WHAT IS NEEDED >>
The entire listing below is to be reproduced exactly.

SUPPLIED INFORMATION >>
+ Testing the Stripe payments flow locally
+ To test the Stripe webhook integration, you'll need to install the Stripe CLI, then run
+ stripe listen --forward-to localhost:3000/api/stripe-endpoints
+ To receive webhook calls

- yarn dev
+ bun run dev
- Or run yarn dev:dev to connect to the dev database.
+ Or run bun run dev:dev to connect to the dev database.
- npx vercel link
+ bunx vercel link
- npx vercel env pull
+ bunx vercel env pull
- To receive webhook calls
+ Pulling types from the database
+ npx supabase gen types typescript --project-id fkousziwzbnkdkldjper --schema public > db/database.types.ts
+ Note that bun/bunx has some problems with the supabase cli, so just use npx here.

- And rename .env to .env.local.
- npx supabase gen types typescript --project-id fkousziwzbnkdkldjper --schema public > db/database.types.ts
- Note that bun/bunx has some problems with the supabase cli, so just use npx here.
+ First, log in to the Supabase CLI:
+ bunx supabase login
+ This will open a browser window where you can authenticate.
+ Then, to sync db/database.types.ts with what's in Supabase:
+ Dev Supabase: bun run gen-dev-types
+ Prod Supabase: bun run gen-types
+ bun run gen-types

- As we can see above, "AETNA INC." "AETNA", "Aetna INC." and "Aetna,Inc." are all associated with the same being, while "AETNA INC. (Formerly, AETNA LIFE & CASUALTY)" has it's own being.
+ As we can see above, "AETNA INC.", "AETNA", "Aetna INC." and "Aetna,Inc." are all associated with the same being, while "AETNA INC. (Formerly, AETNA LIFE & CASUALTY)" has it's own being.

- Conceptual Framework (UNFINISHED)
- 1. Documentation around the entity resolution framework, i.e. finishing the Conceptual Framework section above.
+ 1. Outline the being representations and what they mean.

ANSWER BOX >>
+ Testing the Stripe payments flow locally
+ To test the Stripe webhook integration, you'll need to install the Stripe CLI, then run
+ stripe listen --forward-to localhost:3000/api/stripe-endpoints
+ To receive webhook calls

- yarn dev
+ bun run dev
- Or run yarn dev:dev to connect to the dev database.
+ Or run bun run dev:dev to connect to the dev database.
- npx vercel link
+ bunx vercel link
- npx vercel env pull
+ bunx vercel env pull
- To receive webhook calls
+ Pulling types from the database
+ npx supabase gen types typescript --project-id fkousziwzbnkdkldjper --schema public > db/database.types.ts
+ Note that bun/bunx has some problems with the supabase cli, so just use npx here.

- And rename .env to .env.local.
- npx supabase gen types typescript --project-id fkousziwzbnkdkldjper --schema public > db/database.types.ts
- Note that bun/bunx has some problems with the supabase cli, so just use npx here.
+ First, log in to the Supabase CLI:
+ bunx supabase login
+ This will open a browser window where you can authenticate.
+ Then, to sync db/database.types.ts with what's in Supabase:
+ Dev Supabase: bun run gen-dev-types
+ Prod Supabase: bun run gen-types
+ bun run gen-types

- As we can see above, "AETNA INC." "AETNA", "Aetna INC." and "Aetna,Inc." are all associated with the same being, while "AETNA INC. (Formerly, AETNA LIFE & CASUALTY)" has it's own being.
+ As we can see above, "AETNA INC.", "AETNA", "Aetna INC." and "Aetna,Inc." are all associated with the same being, while "AETNA INC. (Formerly, AETNA LIFE & CASUALTY)" has it's own being.

- Conceptual Framework (UNFINISHED)
- 1. Documentation around the entity resolution framework, i.e. finishing the Conceptual Framework section above.
+ 1. Outline the being representations and what they mean.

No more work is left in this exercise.